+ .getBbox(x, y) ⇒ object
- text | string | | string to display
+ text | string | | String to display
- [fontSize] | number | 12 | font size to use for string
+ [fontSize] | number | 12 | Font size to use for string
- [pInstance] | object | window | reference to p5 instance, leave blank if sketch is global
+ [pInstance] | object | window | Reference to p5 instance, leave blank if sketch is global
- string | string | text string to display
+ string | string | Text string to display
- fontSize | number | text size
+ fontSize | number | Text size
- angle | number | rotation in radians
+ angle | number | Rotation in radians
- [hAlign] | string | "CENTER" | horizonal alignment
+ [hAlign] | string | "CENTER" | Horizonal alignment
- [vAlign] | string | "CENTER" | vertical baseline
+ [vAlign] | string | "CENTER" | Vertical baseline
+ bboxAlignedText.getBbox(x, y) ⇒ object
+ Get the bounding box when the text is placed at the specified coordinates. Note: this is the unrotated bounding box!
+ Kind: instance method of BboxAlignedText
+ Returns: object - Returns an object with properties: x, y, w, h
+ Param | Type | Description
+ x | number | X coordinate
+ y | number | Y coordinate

Brief: Starting at the line that contains "Type | Description", return every line through the last one above, exactly as written.

Answer space:
+ Param | Type | Description
+ x | number | X coordinate
+ y | number | Y coordinate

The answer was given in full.